* Problem to work on *
Could you copy each line of the listing that holds "background"?

* Given information *
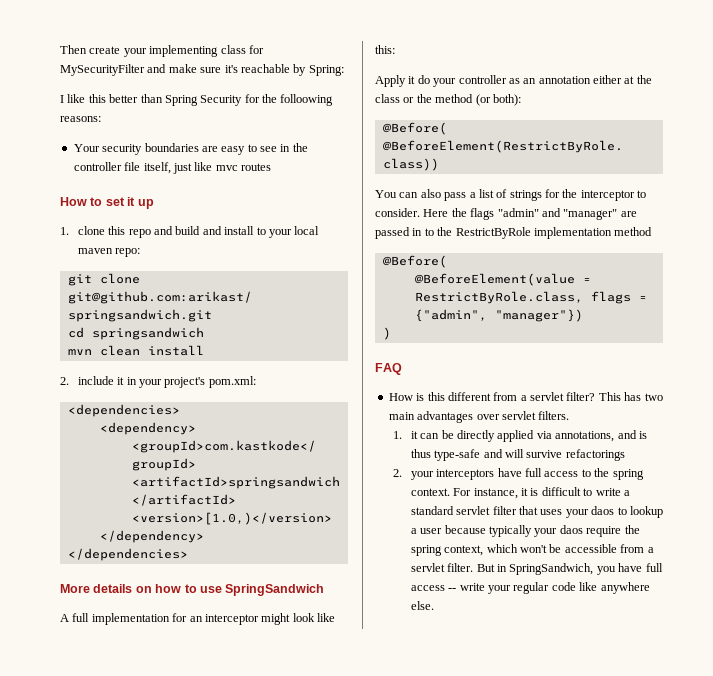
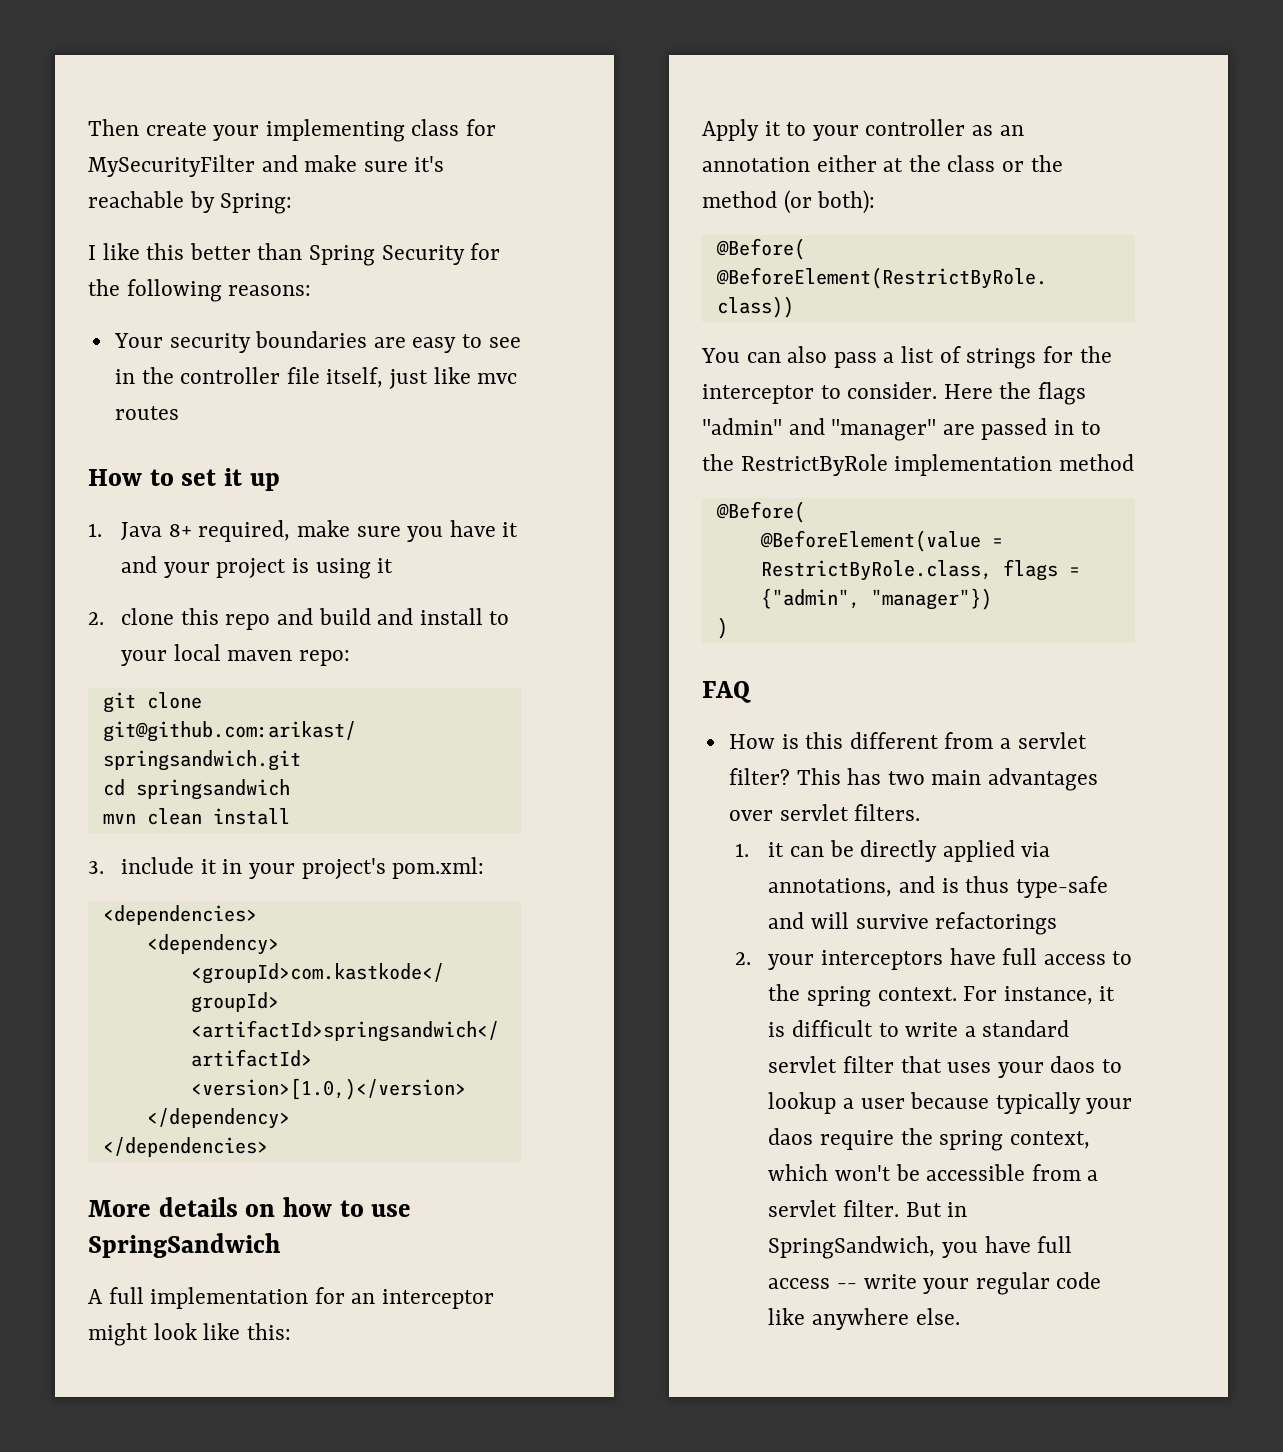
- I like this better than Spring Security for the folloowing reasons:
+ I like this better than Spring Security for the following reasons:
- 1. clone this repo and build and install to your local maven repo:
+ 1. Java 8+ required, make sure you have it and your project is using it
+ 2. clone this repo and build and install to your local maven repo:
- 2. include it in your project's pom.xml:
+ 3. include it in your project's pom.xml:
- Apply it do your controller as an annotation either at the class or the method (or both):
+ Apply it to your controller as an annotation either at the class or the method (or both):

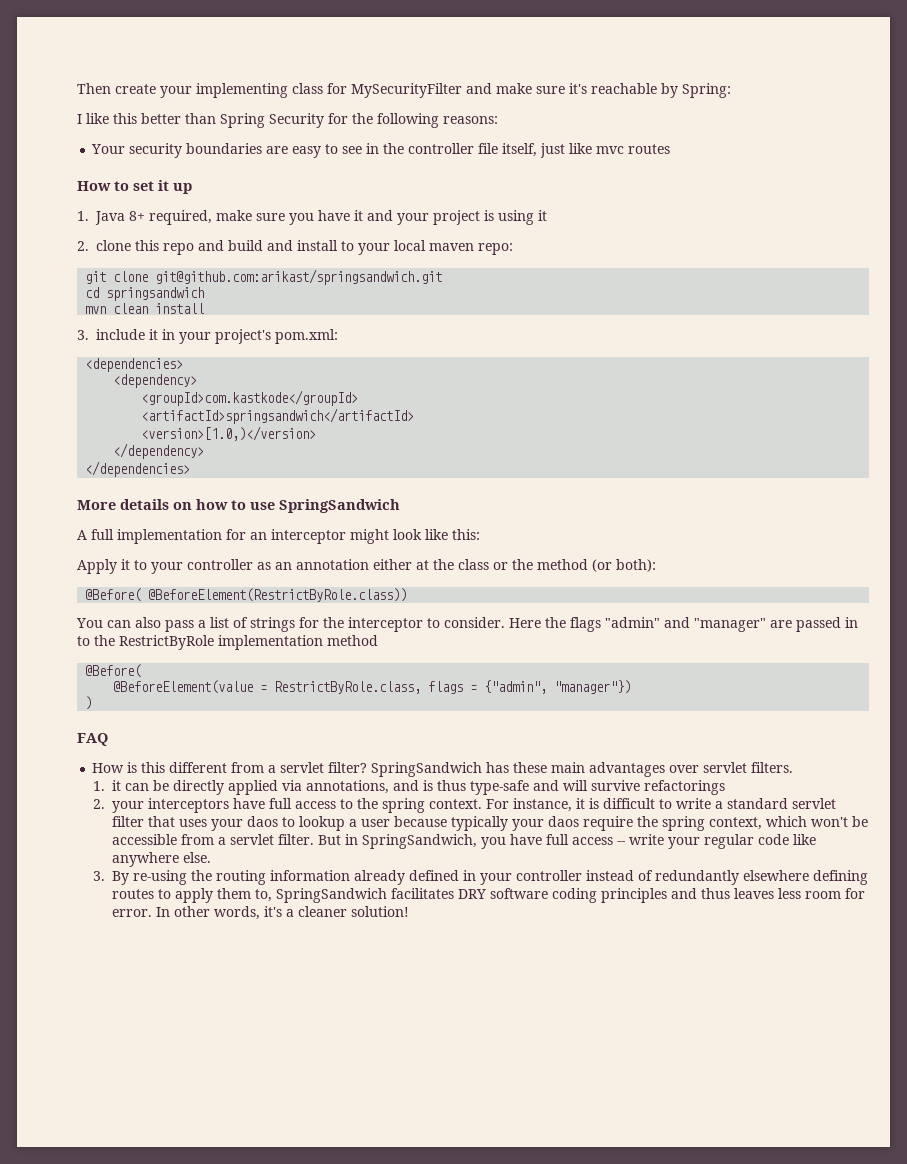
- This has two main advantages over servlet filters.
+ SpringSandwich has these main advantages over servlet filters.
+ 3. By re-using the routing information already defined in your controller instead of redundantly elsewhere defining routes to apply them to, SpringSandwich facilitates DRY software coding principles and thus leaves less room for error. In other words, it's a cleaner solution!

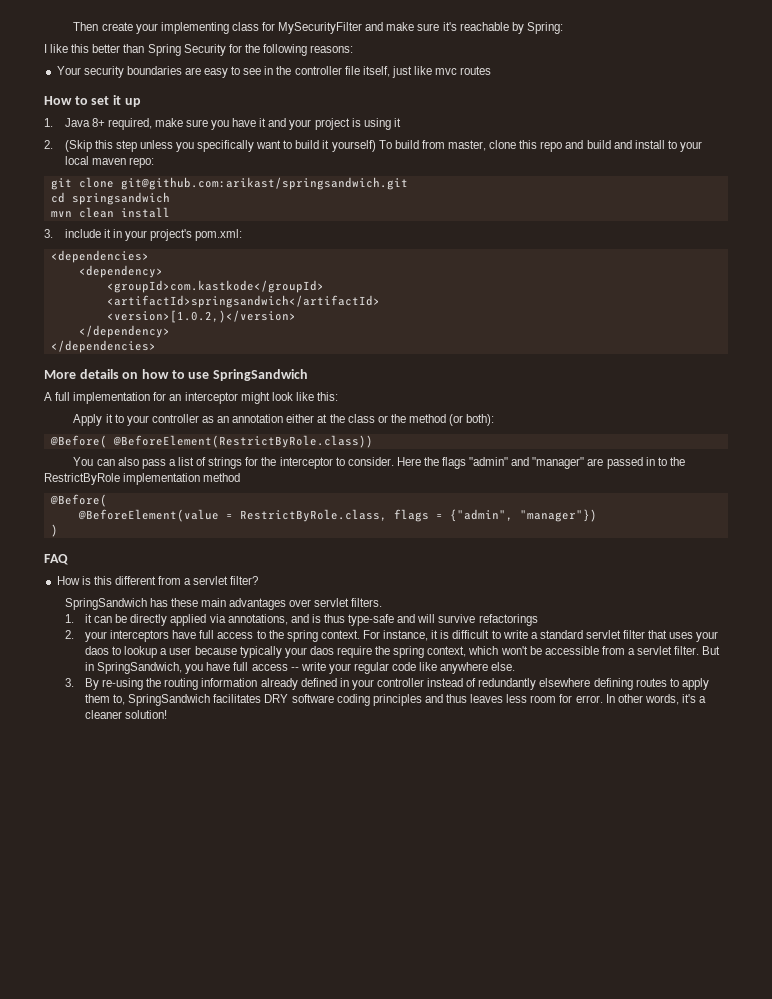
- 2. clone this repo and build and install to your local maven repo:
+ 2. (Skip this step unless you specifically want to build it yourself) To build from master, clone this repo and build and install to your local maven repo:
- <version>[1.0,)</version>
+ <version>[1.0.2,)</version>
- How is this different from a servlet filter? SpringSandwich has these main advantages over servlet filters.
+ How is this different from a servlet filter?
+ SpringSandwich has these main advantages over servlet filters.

...

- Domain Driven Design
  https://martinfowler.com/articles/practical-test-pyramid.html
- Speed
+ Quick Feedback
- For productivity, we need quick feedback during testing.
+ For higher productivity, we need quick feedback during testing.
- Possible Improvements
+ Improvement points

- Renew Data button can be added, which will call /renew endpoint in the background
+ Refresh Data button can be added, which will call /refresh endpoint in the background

* Answer space *
- Renew Data button can be added, which will call /renew endpoint in the background
+ Refresh Data button can be added, which will call /refresh endpoint in the background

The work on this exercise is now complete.